Hello qlikers  - is there anybody, can suggest a solution to solve the above issue.

 

marcus_sommer

It's not quite clear how your raw-data are look like and how the target-data should be to fulfill all view-requierements. I think you could use two approaches  - probably in some combinations.

This would be to use interrecord-functions like previous() and peek() within a properly sorted resident-load to query the previous loaded records within n nested if-loops and creating in extra columns information like a numbering, accumulation, offset-calculation, flagging and so on.

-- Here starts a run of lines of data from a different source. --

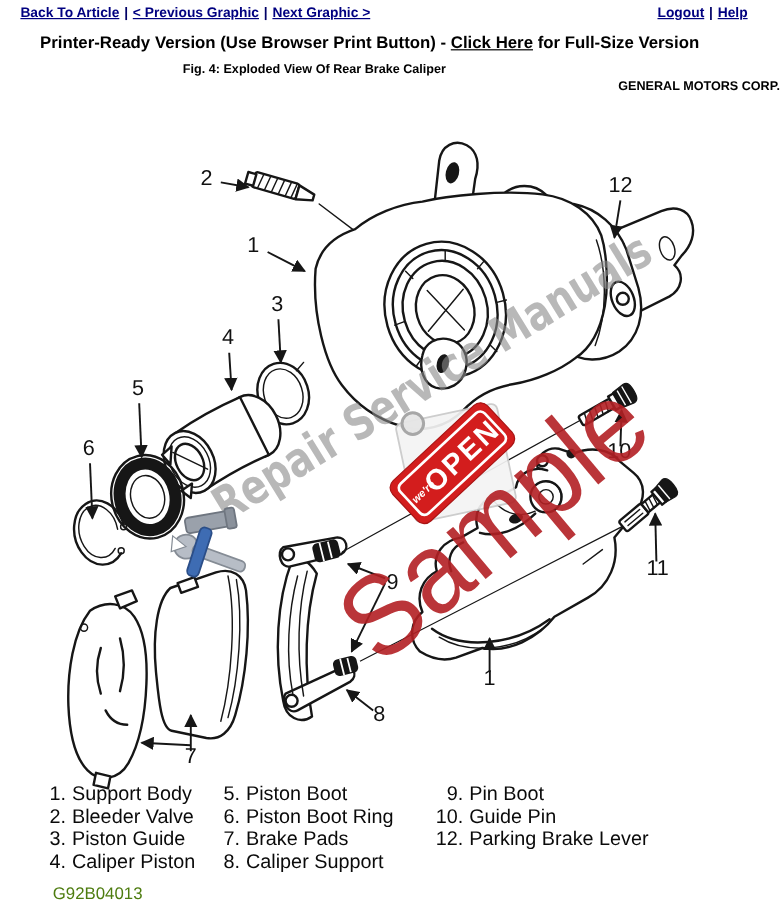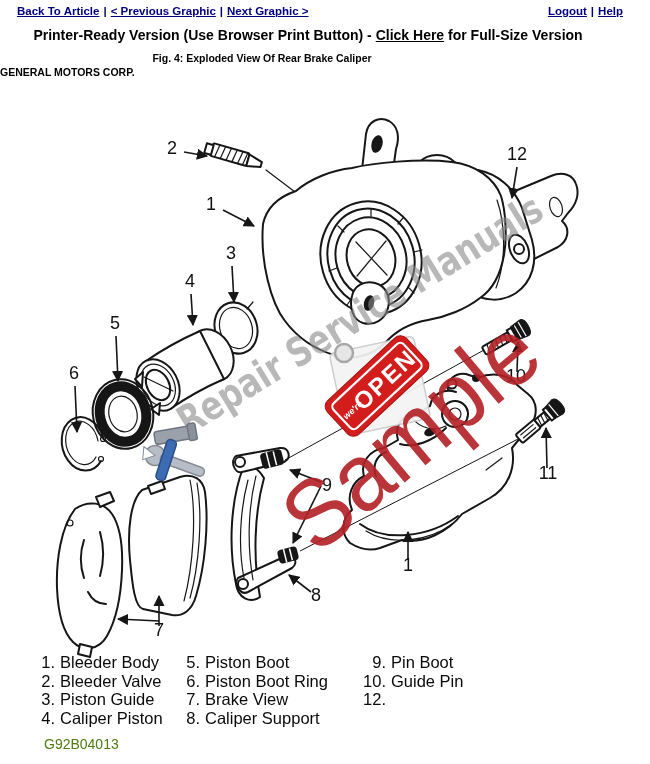--- a/index.html
+++ b/index.html
@@ -15,7 +15,7 @@
   .printer-row a{color:#000;text-decoration:underline;cursor:pointer;}
   .fig-caption{position:absolute;top:52px;left:0;width:524px;text-align:center;
                font:bold 10.5px "Liberation Sans",sans-serif;color:#000;}
-  .company{position:absolute;top:66px;left:0;width:650px;text-align:left;
+  .company{position:absolute;top:66px;left:0;width:650px;text-align:right;
            font:bold 10.5px "Liberation Sans",sans-serif;color:#000;}
   
   svg.diagram{position:absolute;left:0;top:0;}

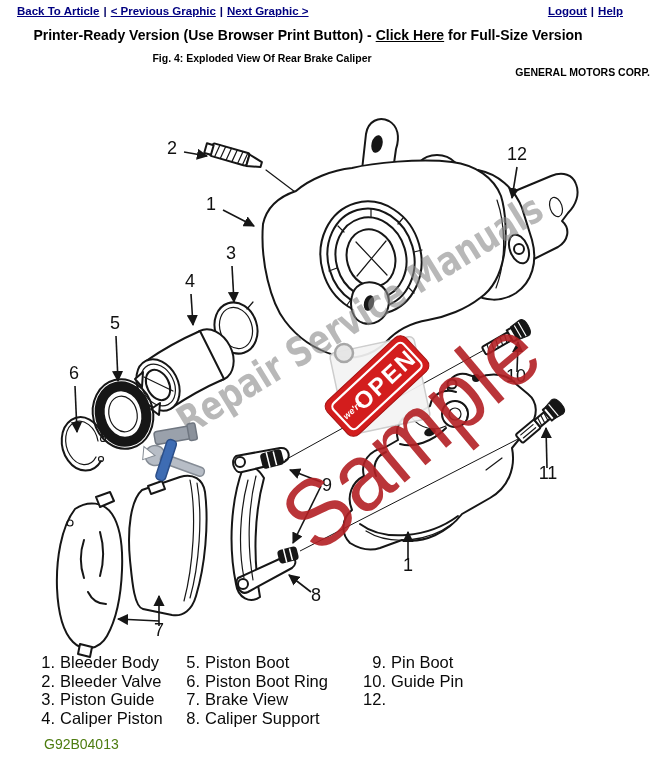--- a/index.html
+++ b/index.html
@@ -258,7 +258,7 @@
     <div class="legend-col" id="legend-col-0">
         <div class="legend-row">
           <span class="legend-num">1.</span>
-          <span class="legend-label">Bleeder Body</span>
+          <span class="legend-label">Support Body</span>
         </div>
         <div class="legend-row">
           <span class="legend-num">2.</span>

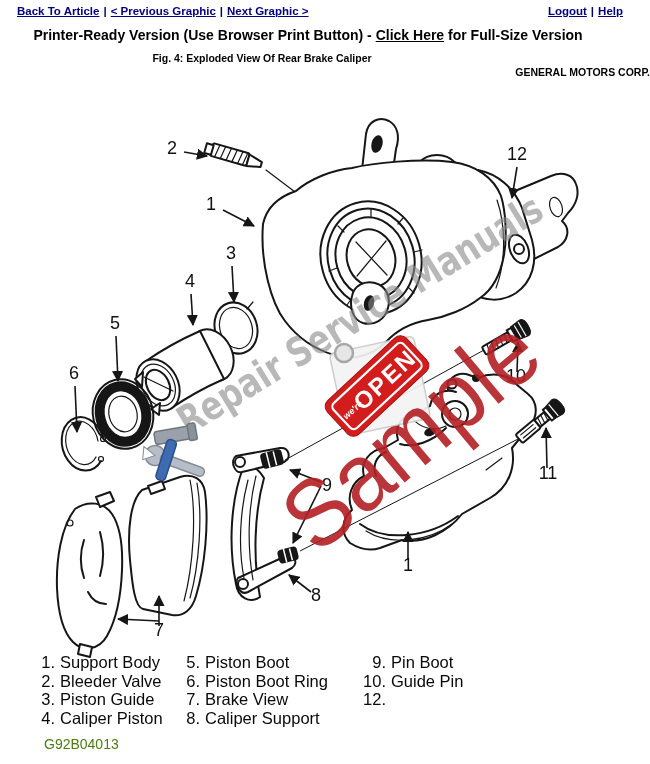--- a/index.html
+++ b/index.html
@@ -284,7 +284,7 @@
         </div>
         <div class="legend-row">
           <span class="legend-num">7.</span>
-          <span class="legend-label">Brake View</span>
+          <span class="legend-label">Brake Pads</span>
         </div>
         <div class="legend-row">
           <span class="legend-num">8.</span>

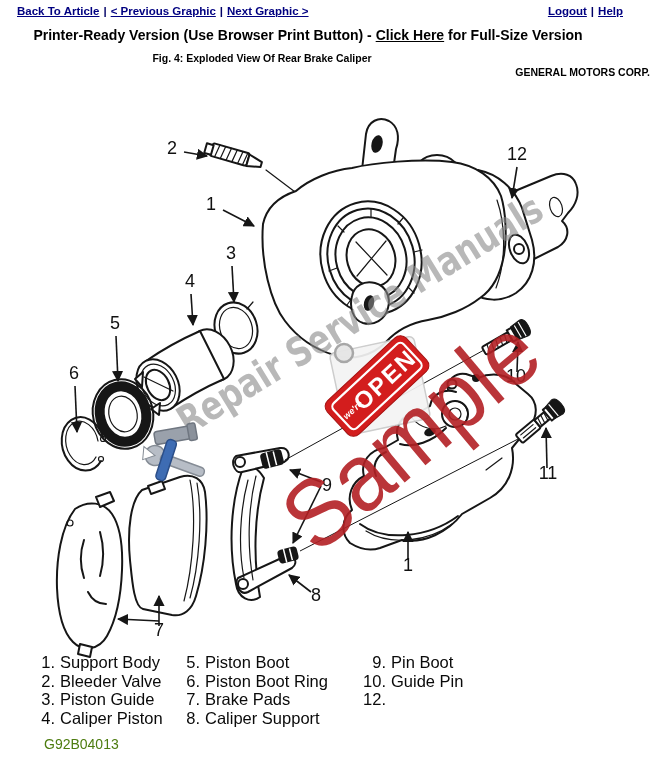--- a/index.html
+++ b/index.html
@@ -302,6 +302,7 @@
         </div>
         <div class="legend-row">
           <span class="legend-num">12.</span>
+          <span class="legend-label">Parking Brake Lever</span>
         </div>
       </div>
   </div>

The above could provide a lot of valuable information but it won't create directly extra/separate records. If they are needed for any views they could be created with an internal while load-loop, for example with a logic like:

load *, value + iterno() as X resident Y while min + iterno() <= max;

Further helpful might be to extract any sub-sets of data and mapping/joining them back, for example min/max/count/concat aggregations in self-joins or concatenate-loads.

The main-challenge is to develop a working business-logic and to derive the needed execution-information to control the above hinted measurements. The technically implementation of the interrecord/loop/aggregation stuff is then rather simple.